Depuis une trentaine d’années, le terme de « complexité » s’est imposé dans les discours des chercheurs et des intellectuels, des instituts de recherche et des journalistes scientifiques. De nombreux chercheurs, quelle que soit leur discipline, s’y intéressent. Multiples, aux contours incertains, les théories de la « complexité » cultivent et nourrissent l’espoir de parvenir à des solutions nouvelles, jugées parfois « miraculeuses », aux problèmes sociaux et environnementaux ; elles peuvent également produire une sorte d’émerveillement, ou pour le moins d’excitation cognitive, en ouvrant sur la compréhension réelle et profonde des systèmes dits complexes.

Systèmes multi-agents (tradition des systèmes dynamiques et des réseaux)

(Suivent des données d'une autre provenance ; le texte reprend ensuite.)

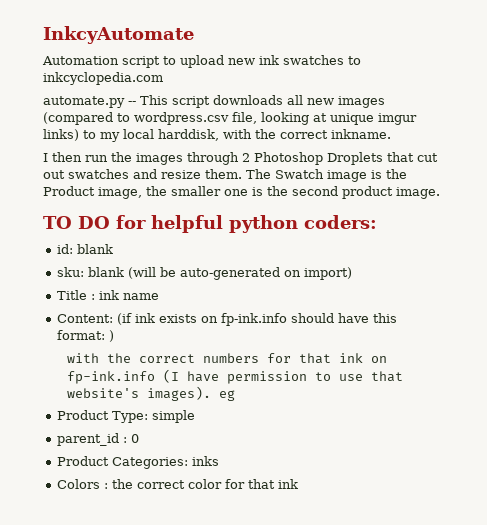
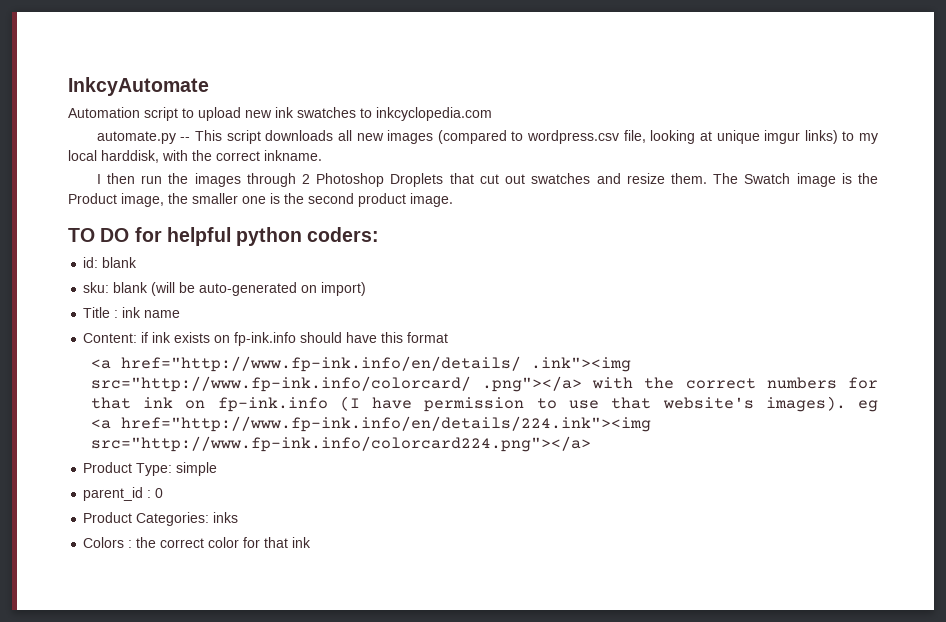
- Content: (if ink exists on fp-ink.info should have this format: )
- with the correct numbers for that ink on fp-ink.info (I have permission to use that website's images). eg
+ Content: if ink exists on fp-ink.info should have this format
+ <a href="http://www.fp-ink.info/en/details/ .ink"><img src="http://www.fp-ink.info/colorcard/ .png"></a> with the correct numbers for that ink on fp-ink.info (I have permission to use that website's images). eg <a href="http://www.fp-ink.info/en/details/224.ink"><img src="http://www.fp-ink.info/colorcard224.png"></a>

Ce domaine encore peu étudié amène le chercheur en sciences sociales à se poser une série de questions2. Pourquoi, par exemple, des scientifiques confirmés ont-ils voulu créer de nouveaux espaces de recherche, voire produire une « révolution » scientifique ou épistémologique ? En quoi leurs disciplines et instituts de recherches d’origine ne les satisfaisaient pas ? Comment les acteurs de la complexité sont-ils reliés aux organismes importants qui les financent à partir de modélisations numériques, c’est-à-dire virtuelles ? Quel est, plus généralement, le rôle que l’ordinateur joue dans la modélisation de la complexité, compte tenu de l’ambition de saisir le monde « réel » ? Du point de vue philosophique, le domaine de la complexité est-il vraiment antiréductionniste ? Autrement dit, quelles épistémologies émergent des discours officiels et des pratiques observables ? Coïncident-elles ? Enfin, les théories de la complexité, dans leur diversité, peuvent-elles vraiment aider dans la gestion des affaires du monde ? Avec quels risques et quels avantages ? Autrement dit, quelles sont leurs promesses et qu’en est-il à ce jour ? Pour répondre à ces questions, un travail ethnographique, d’entretiens et d’archives a été engagé et sera poursuivi au cours des prochaines années. Toutefois ces questions ont peu de chances de trouver des réponses si l’on n’établit pas clairement, au préalable, le périmètre des acteurs et des idées en jeu. Le fait que ces questions trouvent des réponses différentes selon les acteurs peut ensuite faire l’objet d’investigations plus précises. A partir d’un travail exploratoire3, qui sert d’appui à ce billet, nous avons précisément cherché à établir ce périmètre d’acteurs, afin d’interroger la supposée unité du domaine de la complexité. Existe-t-il un domaine de la complexité homogène, solide et universellement reconnu ? La réponse s’est avérée négative et nous avons repéré trois grands groupes, parfois en lutte entre eux. Voilà déjà un bon point de départ pour interroger le domaine des théories de la complexité.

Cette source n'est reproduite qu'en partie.